“Yes,—if you are indeed a student of Nature, you surely know that! And you know also that the greatest, deepest, most amazing, and most enlightening discoveries made in science during the last thirty years or so are merely the result of cautious and sometimes casual probing of one or two of this vast Nature’s smaller cells of active intelligence. We have done something,—but how much remains to do!”

He paused,—and Diana gazed at him questioningly. He smiled as he met her eager and interested look.

“We shall have plenty of time to talk of these matters,” he said—“if I decide that you can be useful to me. What languages do you know besides your own?”

“French, Italian and a little Russian,” she answered. “The two first quite fluently,—Russian I have studied only quite lately—and I find it rather difficult——”

“Being a Russian myself I can perhaps make it easy for you,” said Dimitrius, kindly. “To study such a language without a teacher shows considerable ambition and energy on your part.”

She flushed a little at the mere suggestion of praise and sat silent.

“I presume you have quite understood, Miss May,” he presently resumed, in a more formal tone, “that I require the services of an assistant for one year at least—possibly two years. If I engage you, you must sign an agreement with me to that effect. Another very special point is that of confidence. Nothing that you do, see, or hear while working under my instructions is ever to pass your lips. You must maintain the most inviolable secrecy, and when once you are in this house you must neither write letters nor receive them. If you are, as I suggested in my advertisement, ‘alone in the world, without any claims on your time or your affections,’ you will not find this a hardship. My experiments in chemistry may or may not give such results as I hope for, but while I am engaged upon them I want no imitative bunglers attempting to get on the same line. Therefore I will run no risks of even the smallest hint escaping as to the nature of my work.”

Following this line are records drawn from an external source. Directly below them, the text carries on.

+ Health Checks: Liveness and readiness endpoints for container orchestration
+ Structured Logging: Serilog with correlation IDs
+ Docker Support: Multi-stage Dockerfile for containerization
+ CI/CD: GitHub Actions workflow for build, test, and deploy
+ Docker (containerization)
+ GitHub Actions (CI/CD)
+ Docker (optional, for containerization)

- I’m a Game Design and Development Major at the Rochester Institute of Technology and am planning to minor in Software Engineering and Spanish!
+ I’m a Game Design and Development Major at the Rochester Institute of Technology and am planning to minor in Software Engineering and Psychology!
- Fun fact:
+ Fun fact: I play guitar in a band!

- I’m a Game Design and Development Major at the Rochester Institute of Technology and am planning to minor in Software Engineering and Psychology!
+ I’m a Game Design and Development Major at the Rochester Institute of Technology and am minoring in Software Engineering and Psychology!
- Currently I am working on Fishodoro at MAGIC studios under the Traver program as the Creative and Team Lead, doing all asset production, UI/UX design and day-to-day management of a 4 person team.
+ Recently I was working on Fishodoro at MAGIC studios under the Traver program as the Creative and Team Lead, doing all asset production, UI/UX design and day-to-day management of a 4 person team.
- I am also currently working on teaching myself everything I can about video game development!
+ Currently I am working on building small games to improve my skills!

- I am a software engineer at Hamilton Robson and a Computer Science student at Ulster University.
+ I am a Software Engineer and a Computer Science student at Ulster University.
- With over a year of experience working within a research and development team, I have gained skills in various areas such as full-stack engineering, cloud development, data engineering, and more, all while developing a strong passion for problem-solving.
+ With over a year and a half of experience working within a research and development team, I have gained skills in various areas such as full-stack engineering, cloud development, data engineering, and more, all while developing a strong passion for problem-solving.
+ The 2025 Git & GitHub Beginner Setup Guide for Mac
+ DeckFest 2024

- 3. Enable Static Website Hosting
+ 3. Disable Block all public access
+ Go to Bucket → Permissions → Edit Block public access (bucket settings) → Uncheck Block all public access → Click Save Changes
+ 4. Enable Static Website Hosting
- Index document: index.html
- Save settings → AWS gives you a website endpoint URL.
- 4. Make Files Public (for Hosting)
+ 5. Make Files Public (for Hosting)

Diana bent her head in assent.

“I understand,” she said—“And I am quite willing to agree to your rules. I should only wish to write one letter, and that I can do from the hotel,—just to return the money my friend lent me for my expenses. And I should ask you to advance me that sum out of whatever salary you offer. Then I need give no further account of myself. Sophy,—that is my friend—would write to acknowledge receipt of the money, and then our correspondence would end.”

“This would not vex or worry you?” inquired Dimitrius.